▸ Given entries:
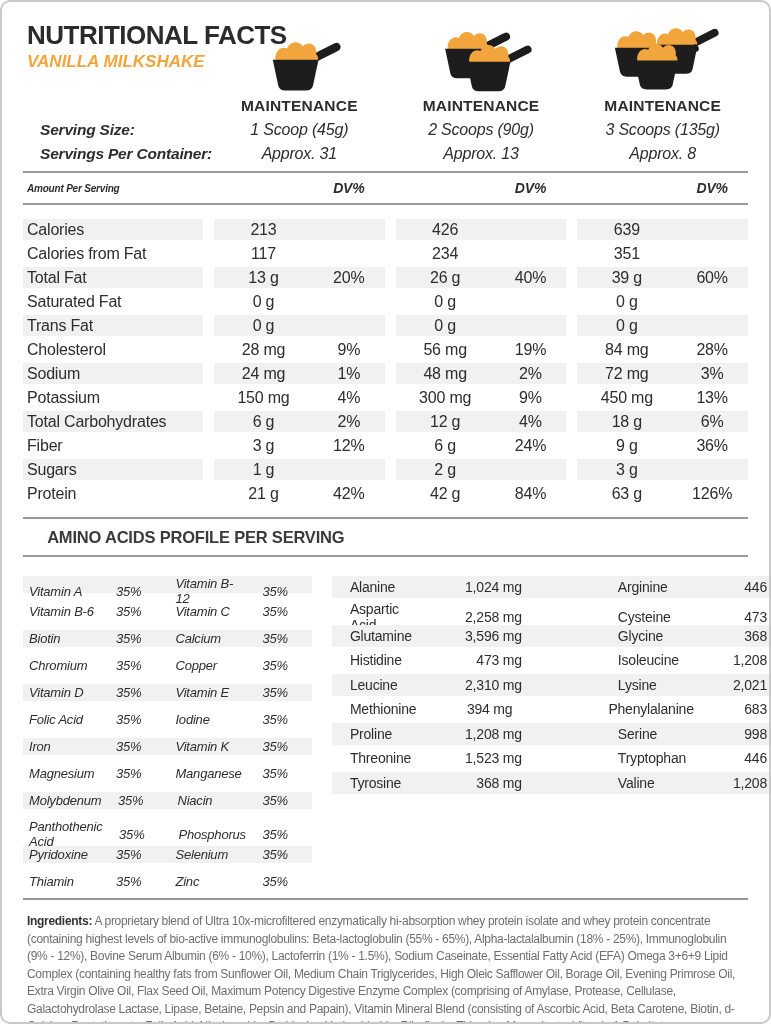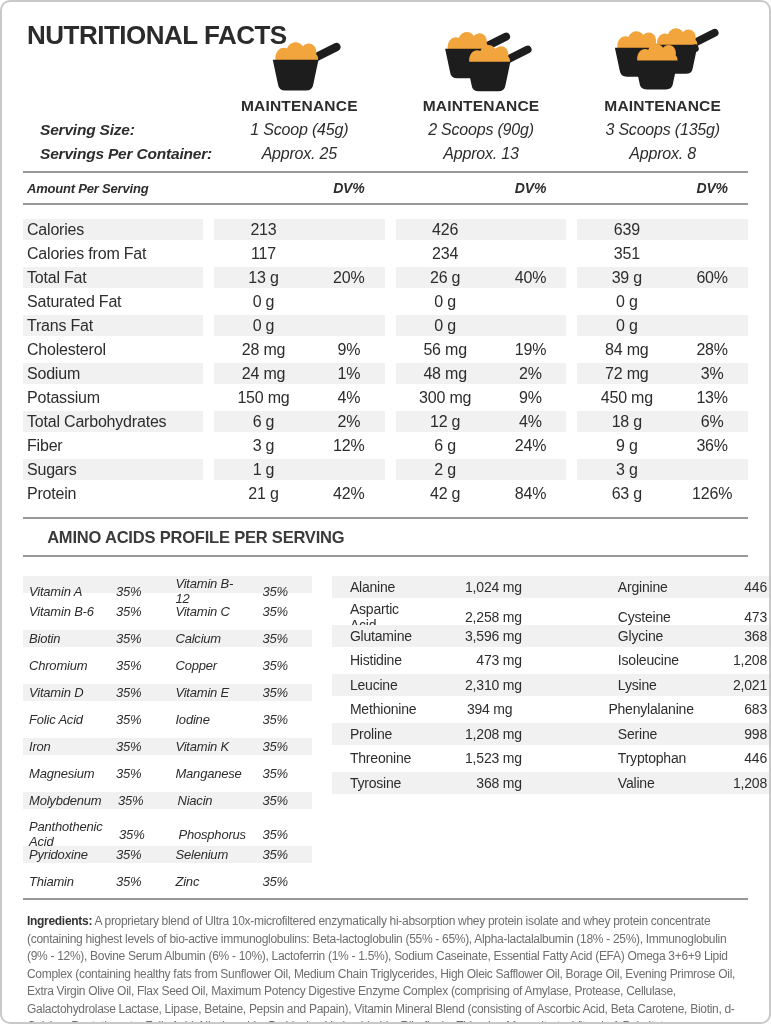"VANILLA MILKSHAKE" div.product-flavor { html: none -> <div>VANILLA MILKSHAKE</div> }
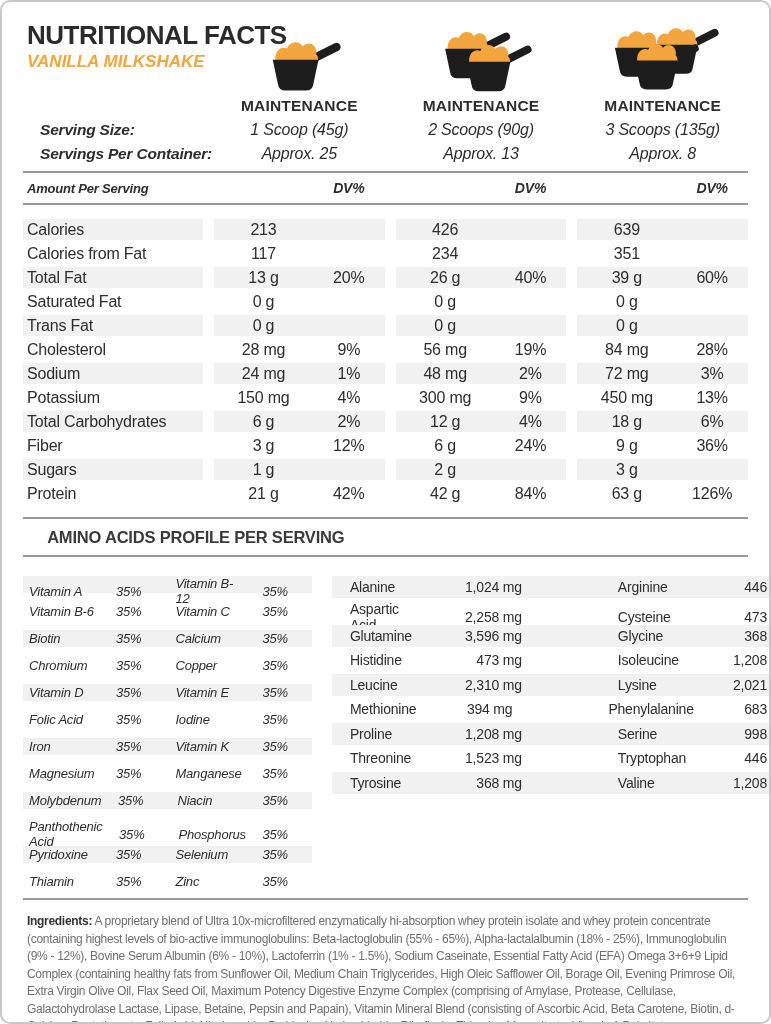"Approx. 25" div.hval { text: 25 -> 31 }
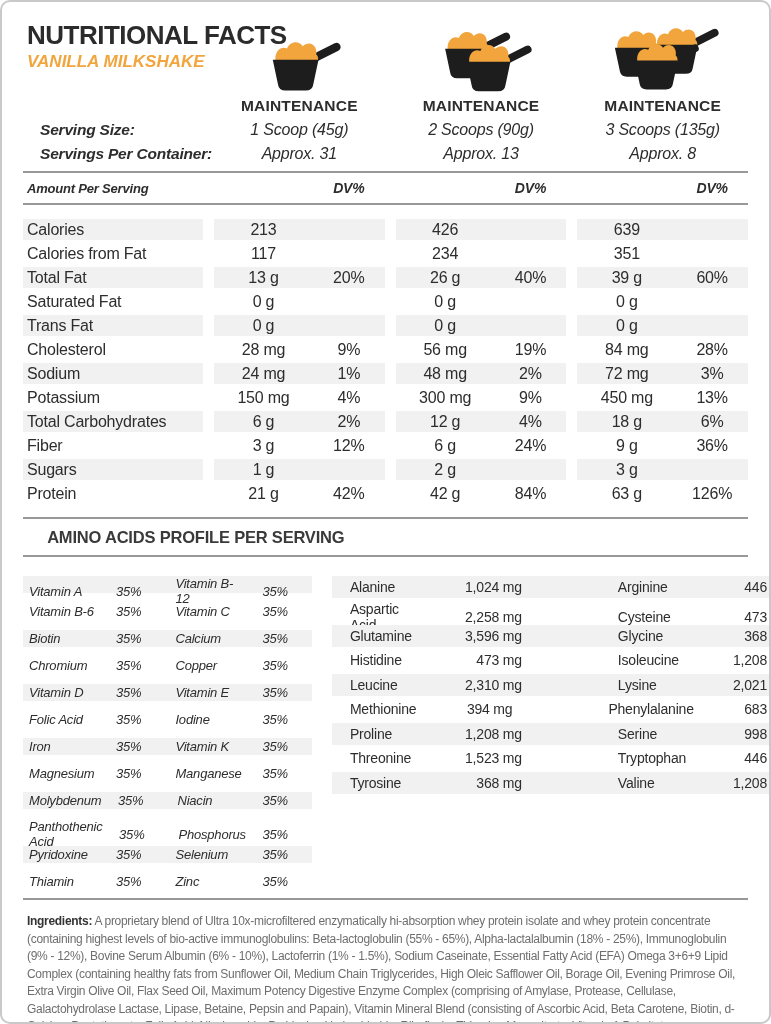"Amount Per Serving" .nt-head .ah-label { font-size: 13px -> 10px }
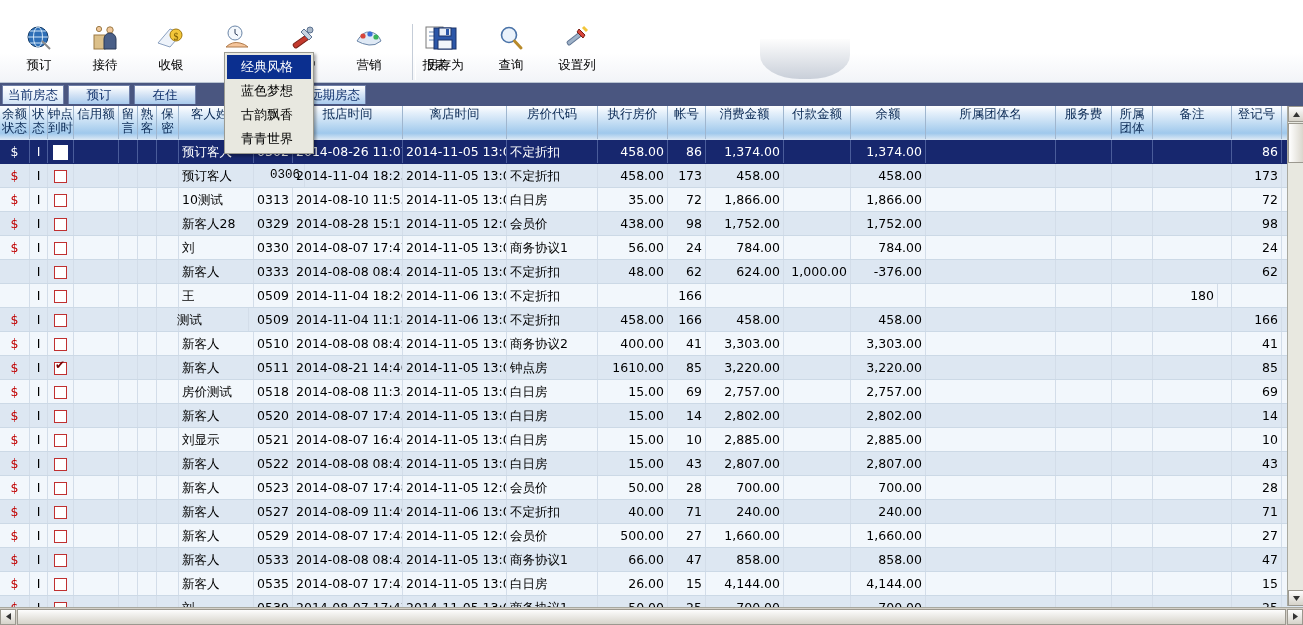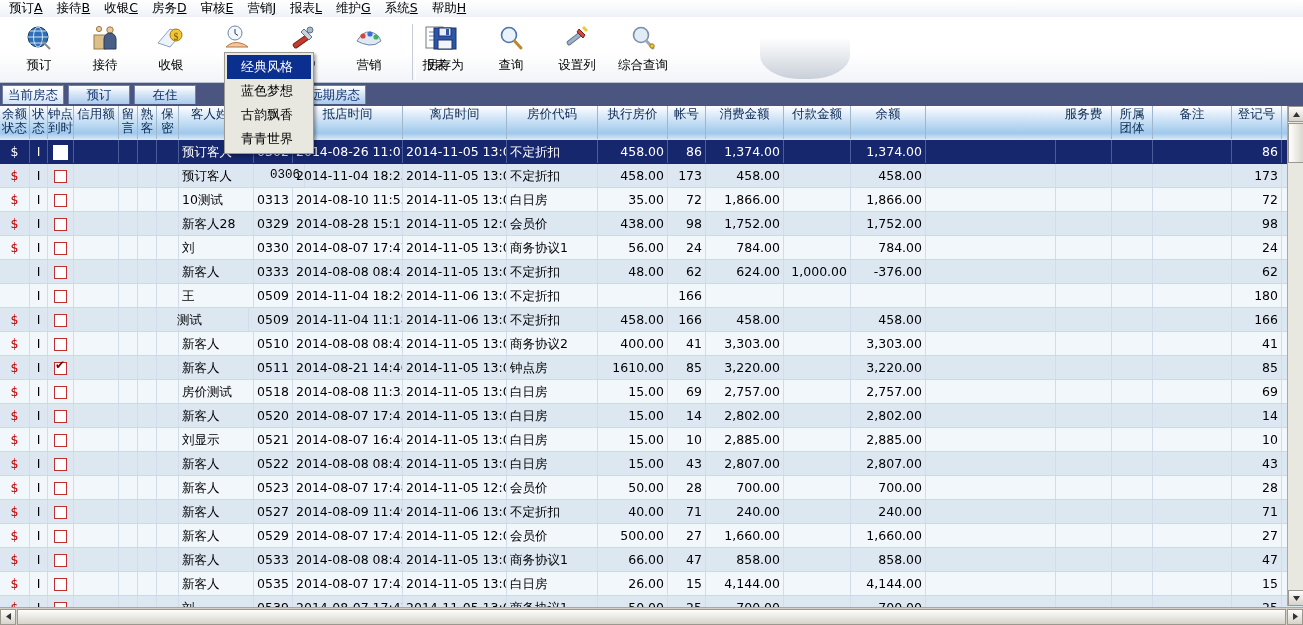"预订A" div.menubar { html: <div> <div>预订<u>A</u></div> <div>接待<u>B</u></div> <div>收银<u>C</u></div> <div>房务<u>D</u></div> <div>审核<u>E</u></div> <div>营销<u>J</u></div> <div>报表<u>L</u></div> <div>维护<u>G</u></div> <div>系统<u>S</u></div> <div>帮助<u>H</u></div> </div> -> none }
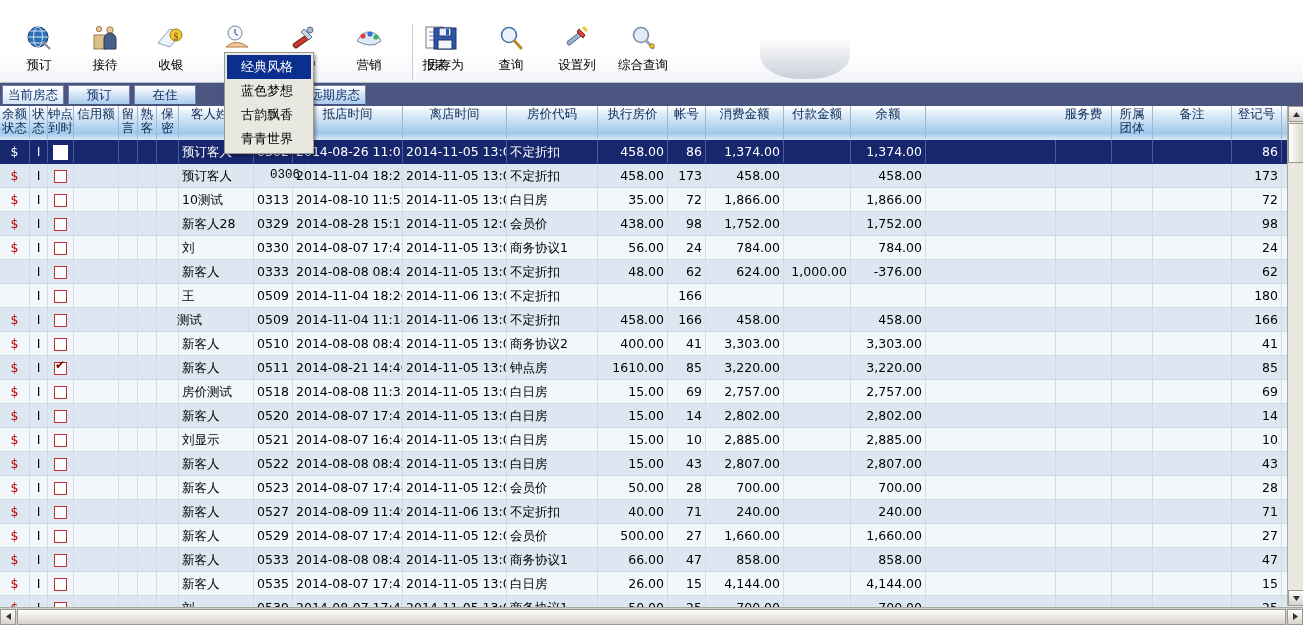"综合查询" div.tbtn { html: <div> <div> <svg> <circle></circle> <path></path> <circle></circle> </svg> </div> <div>综合查询</div> </div> -> none }
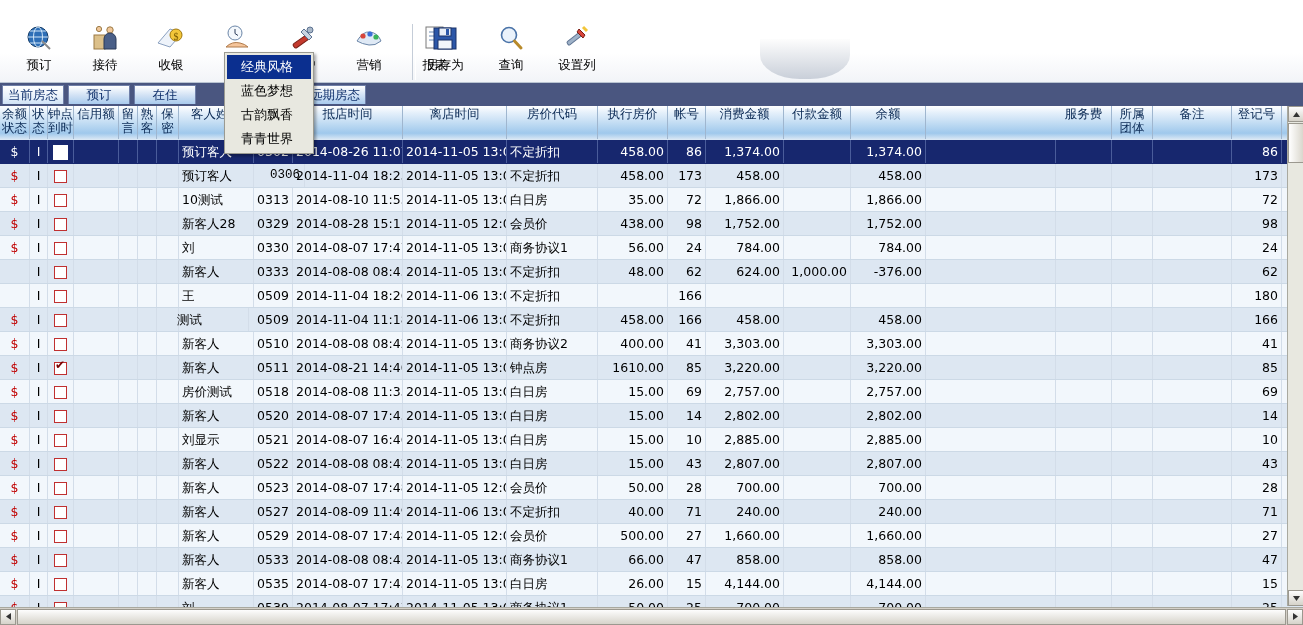"所属团体名" div.hc { html: none -> <div> <span>所属团体名</span> </div> }
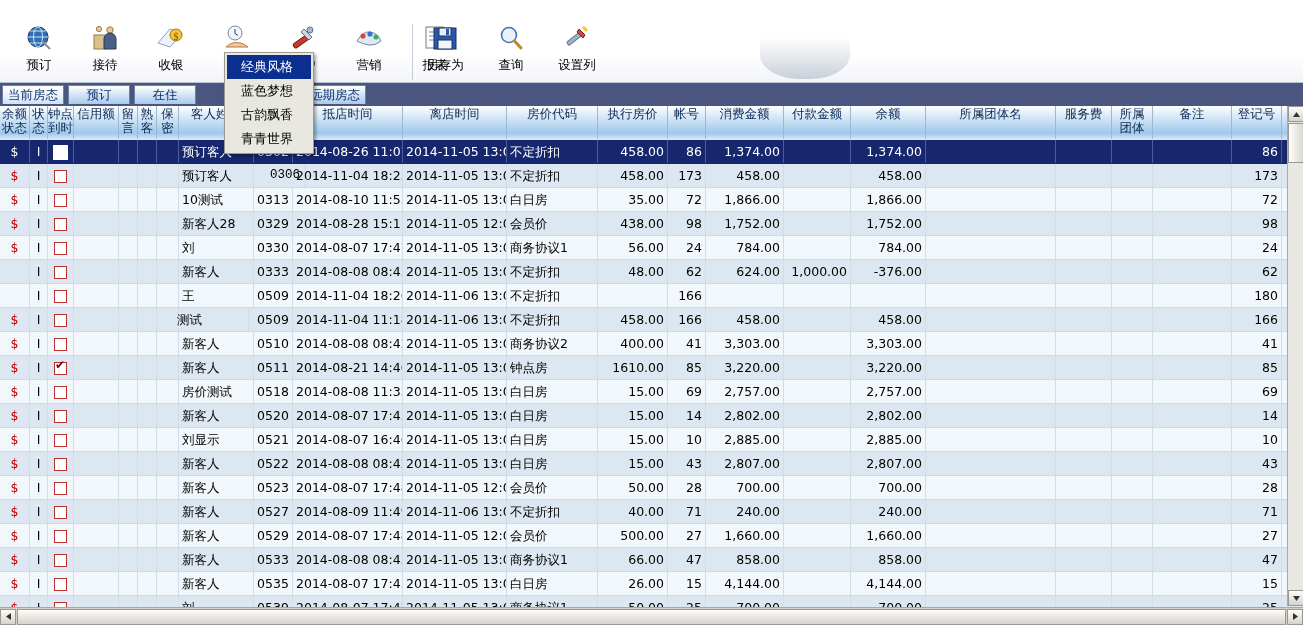"180" div.cell { left: 1232px -> 1168px }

▸ Task to complete: All of the material shown above needs to be duplicated exactly. Omit every picture.

▸ Result of the exercise:
"VANILLA MILKSHAKE" div.product-flavor { html: none -> <div>VANILLA MILKSHAKE</div> }
"Approx. 25" div.hval { text: 25 -> 31 }
"Amount Per Serving" .nt-head .ah-label { font-size: 13px -> 10px }
"预订A" div.menubar { html: <div> <div>预订<u>A</u></div> <div>接待<u>B</u></div> <div>收银<u>C</u></div> <div>房务<u>D</u></div> <div>审核<u>E</u></div> <div>营销<u>J</u></div> <div>报表<u>L</u></div> <div>维护<u>G</u></div> <div>系统<u>S</u></div> <div>帮助<u>H</u></div> </div> -> none }
"综合查询" div.tbtn { html: <div> <div> <svg> <circle></circle> <path></path> <circle></circle> </svg> </div> <div>综合查询</div> </div> -> none }
"所属团体名" div.hc { html: none -> <div> <span>所属团体名</span> </div> }
"180" div.cell { left: 1232px -> 1168px }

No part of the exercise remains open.